Antes de viajar, eu me formei no curso de Engenharia de Redes de Comunicação pela UnB. O principal objetivo foi realizar um intercambio cultural. Estou em Hyderabad, no centro da India. Trabalho na Huper, uma empresa que fornece soluções em e-learning.  Dentre as minhas primeiras atividades esta a apresentação do mercado brasieleiro de e-learning bem como definição de estratégias a serem conduzidas para entrar no proeminente mercado brasileiro.

Ja fui a Bangalore, a cidade jardim da India, que apesar de levar o título de cidade jardim não tem nada a ver com Brasilia, a nossa cidade jardim. É mais cosmopolita que as outras cidades, mas enfrenta os mesmos problemas de superlotação, sujeira e caos.

A cultura local se divide em 2 etnias, Hindus e Muculmanos. E possível notar uma certa tensãoo entre os 2 grupos que já se enfrentaram várias vezes ao longo da historia. O povo Hindu é muito receptivo e está sempre alegre e colorido, o oposto dos muçulmanos que estão sempre desconfiados dos ocidentais. A comida é ultra apimentada e existem sempre muitas opções vegetarianas, o que pra mim é um paraiso, já que no Brasil isso é coisa rara.(sou ovo-lacto-vegetariano).

As diferenças culturais são gritantes, muitas pra caber aqui, começando pela dieta, passando pelas roupas e costumes. Os homens aqui tem o costume de andar abraçados, estranhei bastante quando um local veio me abraçar.... Apesar disso, são bastante homofóbicos e os jornais sempre apresentam noticias de gays que foram agredidos.

O maior desafio é atravessar uma rua, o trânsito e absolutamente caótico e desgorvernado.
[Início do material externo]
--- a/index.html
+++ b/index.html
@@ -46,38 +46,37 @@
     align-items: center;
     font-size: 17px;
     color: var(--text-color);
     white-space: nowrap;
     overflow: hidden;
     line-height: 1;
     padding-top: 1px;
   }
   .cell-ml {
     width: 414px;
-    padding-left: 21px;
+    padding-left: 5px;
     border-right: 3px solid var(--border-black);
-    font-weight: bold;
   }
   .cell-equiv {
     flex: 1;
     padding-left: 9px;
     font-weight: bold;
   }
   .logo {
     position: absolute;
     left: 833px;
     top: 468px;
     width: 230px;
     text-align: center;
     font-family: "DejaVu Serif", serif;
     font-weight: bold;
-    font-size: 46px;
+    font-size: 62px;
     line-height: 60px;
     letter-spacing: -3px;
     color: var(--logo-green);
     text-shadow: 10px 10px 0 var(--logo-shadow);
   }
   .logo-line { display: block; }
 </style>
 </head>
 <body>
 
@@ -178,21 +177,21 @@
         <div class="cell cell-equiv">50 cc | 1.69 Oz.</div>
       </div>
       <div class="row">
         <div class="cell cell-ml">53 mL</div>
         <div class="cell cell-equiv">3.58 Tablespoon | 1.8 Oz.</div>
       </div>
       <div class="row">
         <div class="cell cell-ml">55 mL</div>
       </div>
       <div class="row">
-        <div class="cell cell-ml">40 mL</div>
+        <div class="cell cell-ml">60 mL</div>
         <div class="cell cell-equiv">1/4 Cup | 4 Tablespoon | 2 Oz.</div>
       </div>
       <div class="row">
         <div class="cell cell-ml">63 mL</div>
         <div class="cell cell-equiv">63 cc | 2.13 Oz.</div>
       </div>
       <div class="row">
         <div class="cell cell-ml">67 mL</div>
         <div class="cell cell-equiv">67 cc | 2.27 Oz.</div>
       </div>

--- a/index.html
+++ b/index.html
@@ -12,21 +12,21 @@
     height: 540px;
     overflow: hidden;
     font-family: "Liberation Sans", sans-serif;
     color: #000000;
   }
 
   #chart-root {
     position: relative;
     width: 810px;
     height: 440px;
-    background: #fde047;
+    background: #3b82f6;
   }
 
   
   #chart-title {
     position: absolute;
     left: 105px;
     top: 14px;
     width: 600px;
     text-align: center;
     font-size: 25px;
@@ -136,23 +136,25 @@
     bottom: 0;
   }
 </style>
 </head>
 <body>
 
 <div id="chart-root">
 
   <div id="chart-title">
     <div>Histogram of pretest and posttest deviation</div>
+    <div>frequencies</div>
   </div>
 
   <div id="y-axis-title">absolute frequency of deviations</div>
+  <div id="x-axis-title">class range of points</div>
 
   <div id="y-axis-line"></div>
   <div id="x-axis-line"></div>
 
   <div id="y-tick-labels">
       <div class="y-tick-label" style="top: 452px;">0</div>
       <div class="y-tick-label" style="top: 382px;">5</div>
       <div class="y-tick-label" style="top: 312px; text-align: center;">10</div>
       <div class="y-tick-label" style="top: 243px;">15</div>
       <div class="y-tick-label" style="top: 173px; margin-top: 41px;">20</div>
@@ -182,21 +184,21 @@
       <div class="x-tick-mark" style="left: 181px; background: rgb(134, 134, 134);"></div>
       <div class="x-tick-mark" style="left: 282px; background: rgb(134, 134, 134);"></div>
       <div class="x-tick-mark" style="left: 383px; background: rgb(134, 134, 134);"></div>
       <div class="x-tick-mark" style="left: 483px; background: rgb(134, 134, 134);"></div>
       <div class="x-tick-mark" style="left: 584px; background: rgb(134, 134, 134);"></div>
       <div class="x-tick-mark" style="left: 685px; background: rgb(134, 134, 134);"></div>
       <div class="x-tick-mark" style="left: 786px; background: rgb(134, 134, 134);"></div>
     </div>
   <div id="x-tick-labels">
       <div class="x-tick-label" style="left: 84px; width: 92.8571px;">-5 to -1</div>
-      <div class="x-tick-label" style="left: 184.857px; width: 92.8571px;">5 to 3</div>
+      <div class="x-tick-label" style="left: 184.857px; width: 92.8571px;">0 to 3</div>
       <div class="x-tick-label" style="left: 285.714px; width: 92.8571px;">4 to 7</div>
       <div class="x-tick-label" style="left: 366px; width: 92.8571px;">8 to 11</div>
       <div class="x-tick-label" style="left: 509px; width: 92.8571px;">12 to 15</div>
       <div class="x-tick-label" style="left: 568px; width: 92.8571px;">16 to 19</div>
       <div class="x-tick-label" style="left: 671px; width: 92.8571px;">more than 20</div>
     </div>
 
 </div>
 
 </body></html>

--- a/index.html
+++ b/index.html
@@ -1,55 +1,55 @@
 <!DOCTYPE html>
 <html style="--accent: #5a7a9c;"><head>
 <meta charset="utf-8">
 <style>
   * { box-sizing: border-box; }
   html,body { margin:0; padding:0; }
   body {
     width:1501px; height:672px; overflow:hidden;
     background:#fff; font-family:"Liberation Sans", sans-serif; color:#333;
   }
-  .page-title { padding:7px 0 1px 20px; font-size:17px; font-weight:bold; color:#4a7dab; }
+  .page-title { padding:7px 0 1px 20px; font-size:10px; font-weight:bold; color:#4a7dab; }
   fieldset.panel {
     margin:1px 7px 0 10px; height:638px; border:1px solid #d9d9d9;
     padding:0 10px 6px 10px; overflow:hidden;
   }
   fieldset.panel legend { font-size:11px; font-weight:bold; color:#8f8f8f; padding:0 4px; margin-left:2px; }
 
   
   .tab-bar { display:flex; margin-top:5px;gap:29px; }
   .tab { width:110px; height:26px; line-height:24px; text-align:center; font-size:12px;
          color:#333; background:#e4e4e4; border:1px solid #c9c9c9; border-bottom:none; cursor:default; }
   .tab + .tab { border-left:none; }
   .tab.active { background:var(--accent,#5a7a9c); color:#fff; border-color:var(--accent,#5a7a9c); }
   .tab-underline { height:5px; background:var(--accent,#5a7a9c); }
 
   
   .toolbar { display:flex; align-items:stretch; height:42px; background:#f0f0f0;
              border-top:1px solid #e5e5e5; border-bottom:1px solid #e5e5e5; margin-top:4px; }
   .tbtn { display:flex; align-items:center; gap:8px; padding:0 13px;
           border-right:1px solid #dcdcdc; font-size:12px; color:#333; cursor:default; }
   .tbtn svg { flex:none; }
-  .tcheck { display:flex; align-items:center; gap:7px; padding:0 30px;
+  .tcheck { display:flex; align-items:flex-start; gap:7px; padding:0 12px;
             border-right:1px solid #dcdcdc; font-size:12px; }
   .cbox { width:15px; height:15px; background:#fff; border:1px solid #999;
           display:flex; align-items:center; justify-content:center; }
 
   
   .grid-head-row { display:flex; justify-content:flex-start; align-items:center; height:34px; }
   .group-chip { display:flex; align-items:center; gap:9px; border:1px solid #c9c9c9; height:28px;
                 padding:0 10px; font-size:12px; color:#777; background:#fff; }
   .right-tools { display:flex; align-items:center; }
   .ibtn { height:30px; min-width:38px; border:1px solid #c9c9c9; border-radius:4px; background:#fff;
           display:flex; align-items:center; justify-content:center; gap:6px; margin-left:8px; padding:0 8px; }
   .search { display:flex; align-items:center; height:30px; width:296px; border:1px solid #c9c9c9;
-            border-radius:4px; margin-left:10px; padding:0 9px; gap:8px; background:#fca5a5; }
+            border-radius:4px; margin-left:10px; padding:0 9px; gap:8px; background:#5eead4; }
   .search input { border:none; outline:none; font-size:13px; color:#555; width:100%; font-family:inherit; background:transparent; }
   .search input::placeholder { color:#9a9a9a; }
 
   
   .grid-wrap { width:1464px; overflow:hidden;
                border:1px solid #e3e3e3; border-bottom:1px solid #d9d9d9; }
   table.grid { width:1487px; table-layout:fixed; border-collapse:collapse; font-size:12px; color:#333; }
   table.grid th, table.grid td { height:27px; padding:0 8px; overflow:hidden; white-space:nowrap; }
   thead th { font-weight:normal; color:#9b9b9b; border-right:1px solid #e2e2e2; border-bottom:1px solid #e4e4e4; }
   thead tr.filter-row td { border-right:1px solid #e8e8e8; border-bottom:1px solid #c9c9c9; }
Não se tem o mínimo respeito por semáforos e para atravessar qualquer avenida você tem que literalmente se jogar na frente dos carros e torcer pra dar tudo certo.

A situação mais interessante foi acompanhar os festejos religiosos, alguns deuses deles poderiam tem a forma do que os cristãos chamariam de Diabo.

A possibilidade de vir a Índia e conviver com o povo bem como aprender o modo de trabalho e a cultura é riquíssima.
A cidade não é muito turística mas oferece bons hóteis.  Tirando o álcool,  é tudo muito barato. Pode-se viver tranquilamente com 500 dólares por mês. As baladas são fraquíssimas, e a policia fecha tudo à 1 da manha. O jeito é curtir as baladas oferecidas pelos hóteis que costumam ir ate mais tarde.